I have the pleasure and problem of, fairly regularly, getting to develop new courses at Concordia. I love it, but my perfectionist tendencies tend toward wanting to read every book ever in the field before constructing the syllabus (not that that’d be a bad thing, right?).
Next semester, I’m planning to teach Word to the Wise: Writing for Religious and Social Change. Below, I’m posting my thoughts so far with the hope that you, dear Internets, will suggest tweaks, correct horrendous ideas, and/or send me more boxes of books to read.
Course Description (draft)
REL 380: Word to the Wise: Writing for Religious and Social Change (Tu/Thrs 12:50-2:30)
Could wise Facebook use save the world? Did Twitter overthrow dictators in the Arab Spring? Can well-constructed sermons bring more people to church, or even, to God? Is Paul’s letter to the Galatians more an example of persuasive leadership or exasperated bluster?
This class considers texts (particularly modern ones) that have contributed to religious and social change. We will investigate these texts with a variety of approaches including theological, rhetorical, ethical, technical, and historical. Beyond reading others’ writing, however, this course requires you to write yourself—tweeting, essay writing, posting, list-making, newsletter-sending, petitioning, and pinning. In the course, you will have the opportunity to join—or even start—a movement for social change.
The course includes a significant off-campus learning element. Under the guidance of the instructor, you partner with a local organization, non-profit, congregation, ministry, or other group to learn about their approach to working towards social change. Together, you will launch a project of your own design that matches with the goals of your off-campus partner.
Book List (draft)
Speaking of Faith: Why Religion Matters—and How to Talk About It by Krista Tippett (2008)
Tippett, host of NPR’s show “On Being,” is one of the few folks in America that consistently draws huge audiences to discussions of “religion, meaning, ethics, and ideas.” Part memoir, part self-aware argument, the book could introduce the class to one way of approaching faith-full discussions today. Also, it’d beg for using podcasts of the show in the course somehow.
Reality, Grief, Hope: Three Urgent Prophetic Tasks by Walter Brueggemann, (2014)
Classic Brueggemann, this book reads our lives into the Old Testament (particularly the prophets) in a way that both illumines scripture and contemporary realities. Also, I think grief must become a more regular part of our cultural experience.

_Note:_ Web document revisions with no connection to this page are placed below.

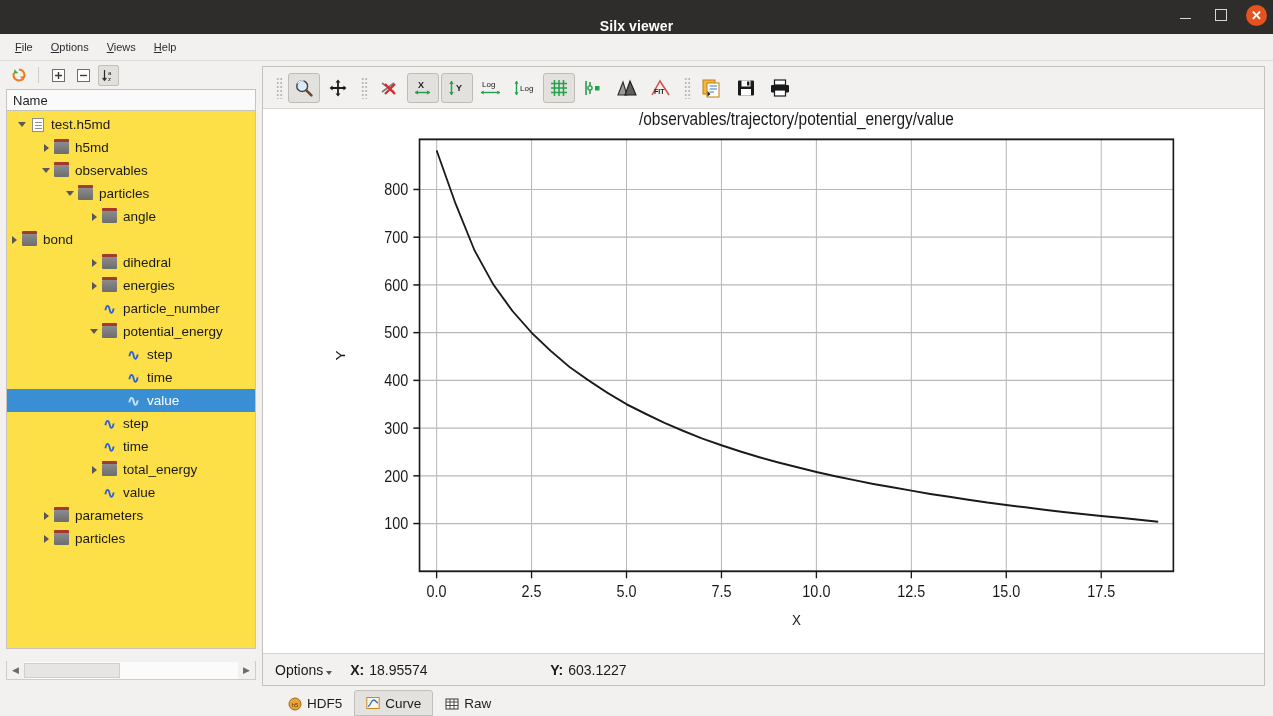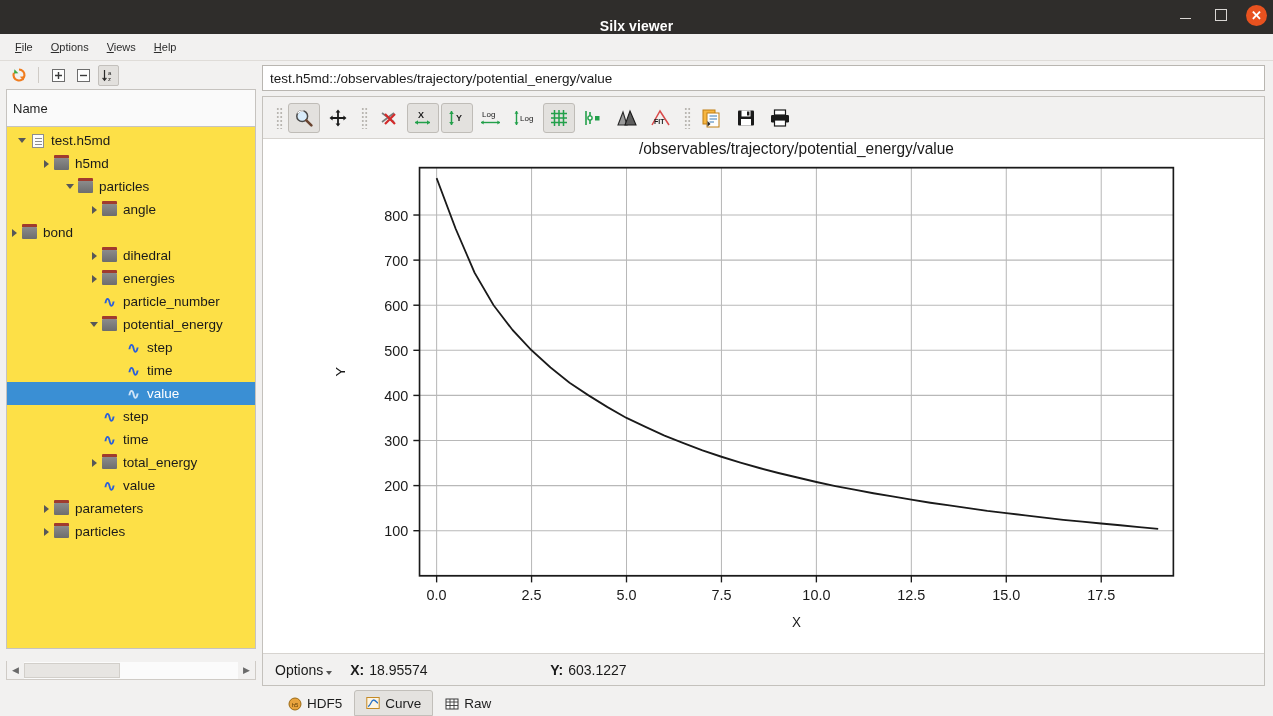"test.h5md::/observables/trajectory/poten" div.pathbar { html: <div>test.h5md::/observables/trajectory/potential_energy/value</div> -> none }
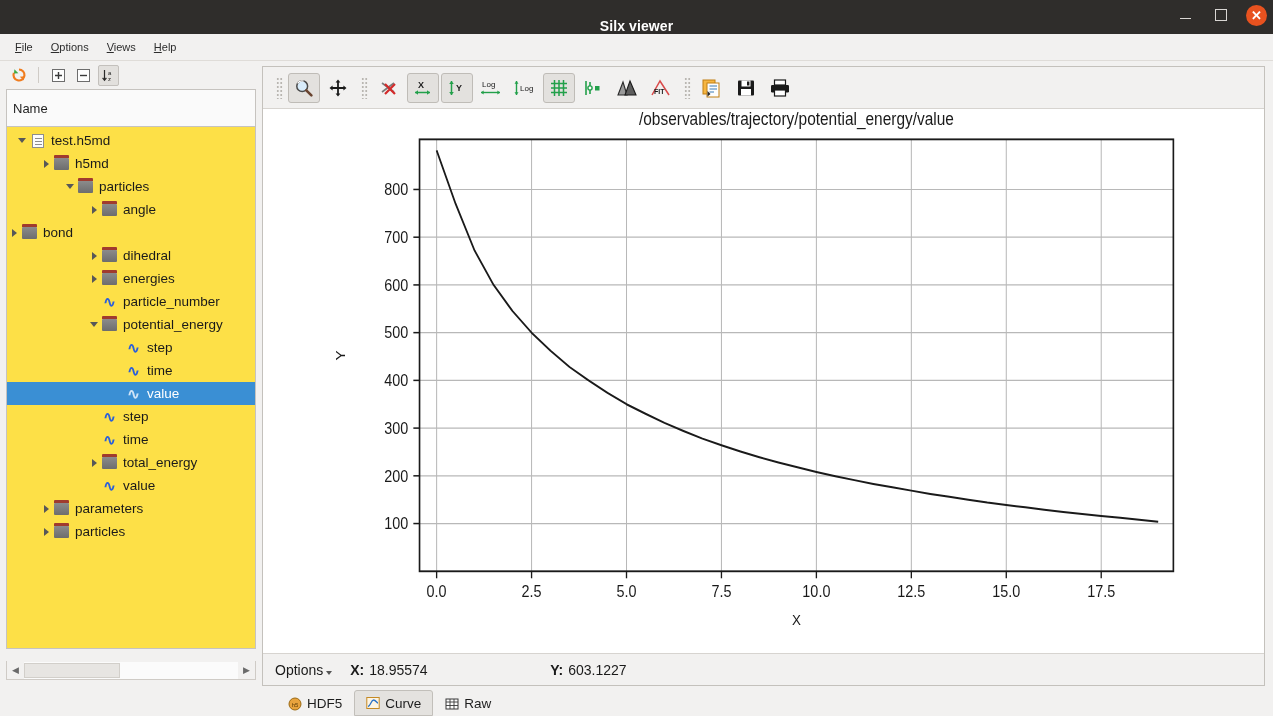"Name" .tree-header { height: 38px -> 22px }
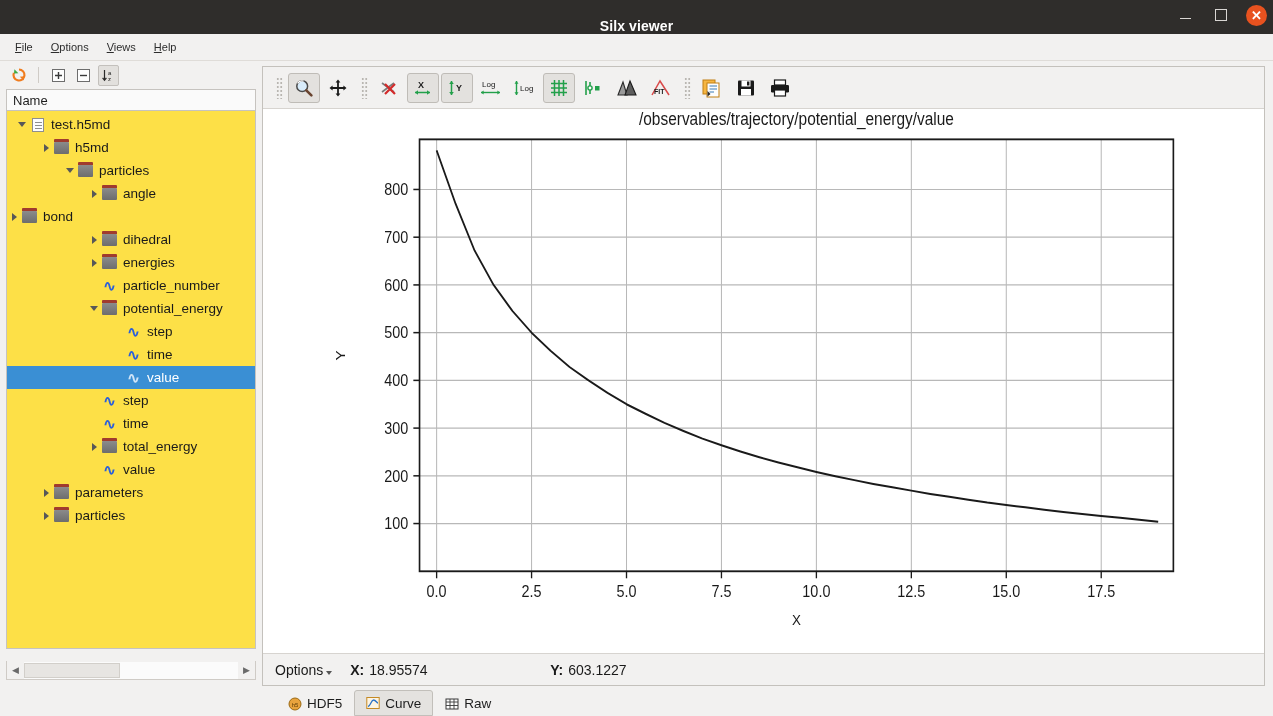"observables" div.tree-row { html: none -> <div> <span> <span></span> </span> <span> <span></span> </span> <span>observables</span> </div> }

Believing Aloud: Reflections on Being Religious in the Public Square, Mark Douglas (2010)
How could I not use this book? (In fact, I’ve flirted with calling the course “Believing Aloud” instead of “Word to the Wise.”) Douglas, a former Christian ethics professor of mine, for several years wrote for a local free paper in Atlanta. The book collects his columns (on war, healthcare, political debate, etc.) amidst his reflections on writing the essays. In fact, it makes me wonder if I might make a deal with the Red River Valley’s High Plains Reader to send them weekly articles by students on religion and social issues. Hmmm….
Writing to Change the World by Mary Pipher (2007)
Pipher accepts that we live in troubled times, but believes writes can swoop in to serve as a “rescue team for our tired, overcrowded planet” by “tell[ing] stories that connect readers to all the people on earth.” It’s a book I’d assign not because I always accept her optimism regarding the power of writing, but because I’d love for her to be right.
Writing and Editing for Digital Media by Brian Carroll (2014)
Digital writing matters. I expect most of the students’ projects will include significant forays into digital rhetoric. They’ll have to make decisions about fonts, blog formatting, Facebook posting, etc. I don’t know the field particularly well, but it’s the best book I’ve found thus far that addresses these topics in a straightforward, helpful way.
Well, a ton of things, of course. I’m hyperaware that I’d need to fill-in more historic writings along the way (e.g. King’s “Letter from the Birmingham Jail,” Wallis’ early writings on faith and politics, maybe some abolitionist materials, etc.). My sweet spot is more contemporary Christian-influenced social and theological commentary, so one of my areas of concern is getting the balance right between my wheelhouse and some of my students’ historical, interfaith, and/or less-theological considerations. I’ll also likely add in some basic religion and media short texts.
I’ve attempted to find a solid anthology that considers religion and social change, but I’ve struck out so far. Ideas are welcome.
Finally, I now need to move to more careful work on assignments. I’m leaning towards, at the moment, assignments that allow for multiple options. I’m also considering a course blog—but only if I can figure out how to do it really well. Examples?
So, dear readers, I’m always hungry for feedback. What’s your ideas for other books? Assignments? Glaring omissions?